◆ Task
The answer must consist only of the lines from the line with "ordered by: Siobhan MacLeod -> Rachel Young" to the line with "tax: 7.25% = 505.04 -> 7.25% = 464.95", both included, exactly as they stand below.
'''
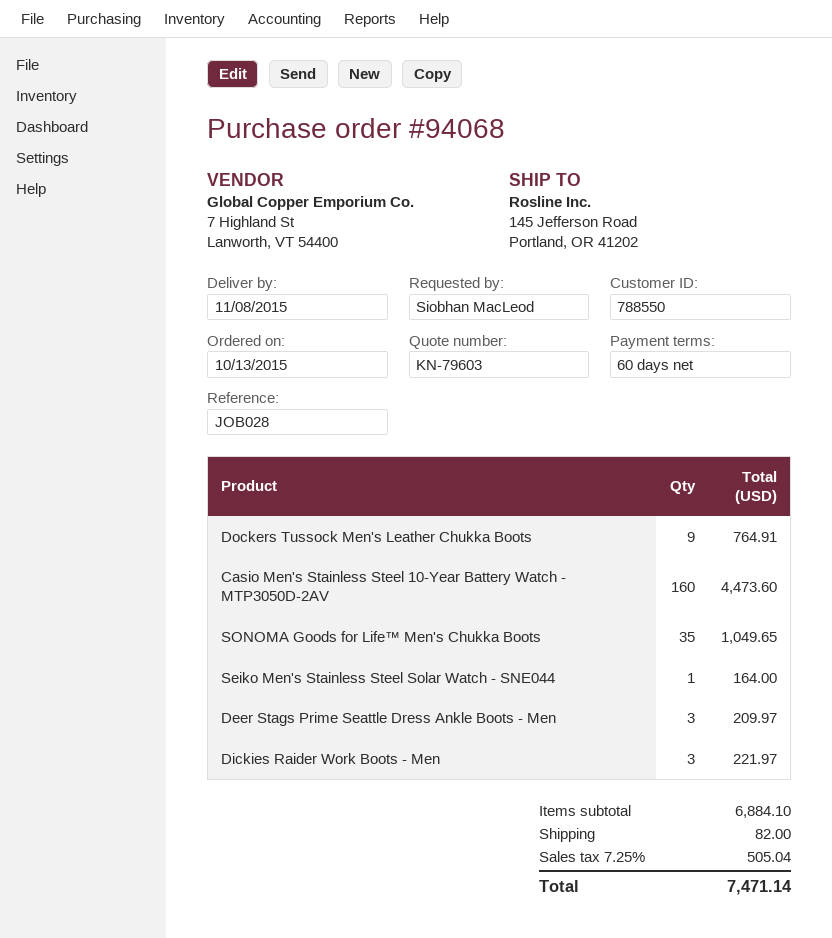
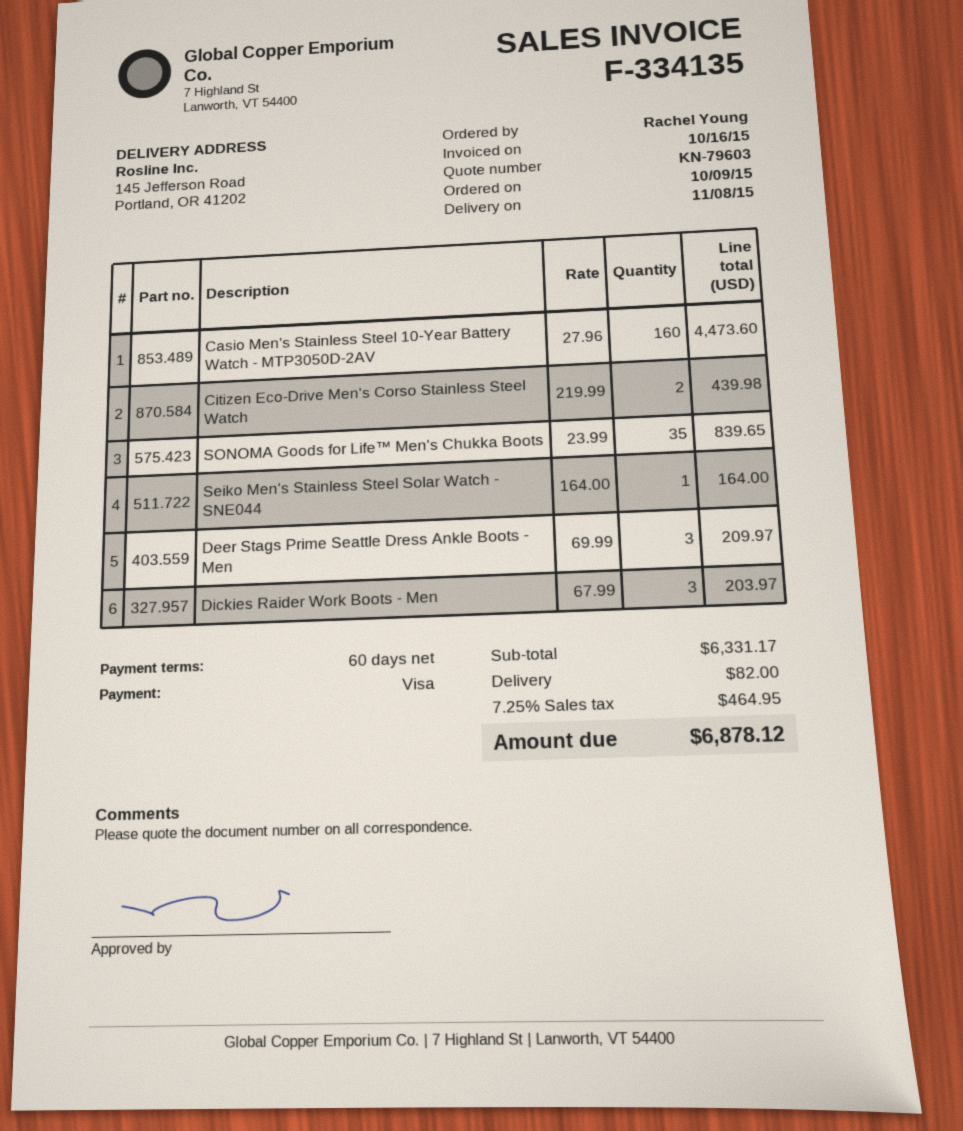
order date: 2015-10-13 -> 2015-10-09
ordered by: Siobhan MacLeod -> Rachel Young
Dockers Tussock Men's Leather Chukka Boots: 9 for 764.91 -> none
SONOMA Goods for Life™ Men's Chukka Boots: 35 for 1049.65 -> 35 for 839.65
Dickies Raider Work Boots - Men: 3 for 221.97 -> 3 for 203.97
Citizen Eco-Drive Men's Corso Stainless Steel Watch: none -> 2 for 439.98
subtotal: 6884.10 -> 6331.17
tax: 7.25% = 505.04 -> 7.25% = 464.95
total: 7471.14 -> 6878.12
'''
◆ Output for this task
ordered by: Siobhan MacLeod -> Rachel Young
Dockers Tussock Men's Leather Chukka Boots: 9 for 764.91 -> none
SONOMA Goods for Life™ Men's Chukka Boots: 35 for 1049.65 -> 35 for 839.65
Dickies Raider Work Boots - Men: 3 for 221.97 -> 3 for 203.97
Citizen Eco-Drive Men's Corso Stainless Steel Watch: none -> 2 for 439.98
subtotal: 6884.10 -> 6331.17
tax: 7.25% = 505.04 -> 7.25% = 464.95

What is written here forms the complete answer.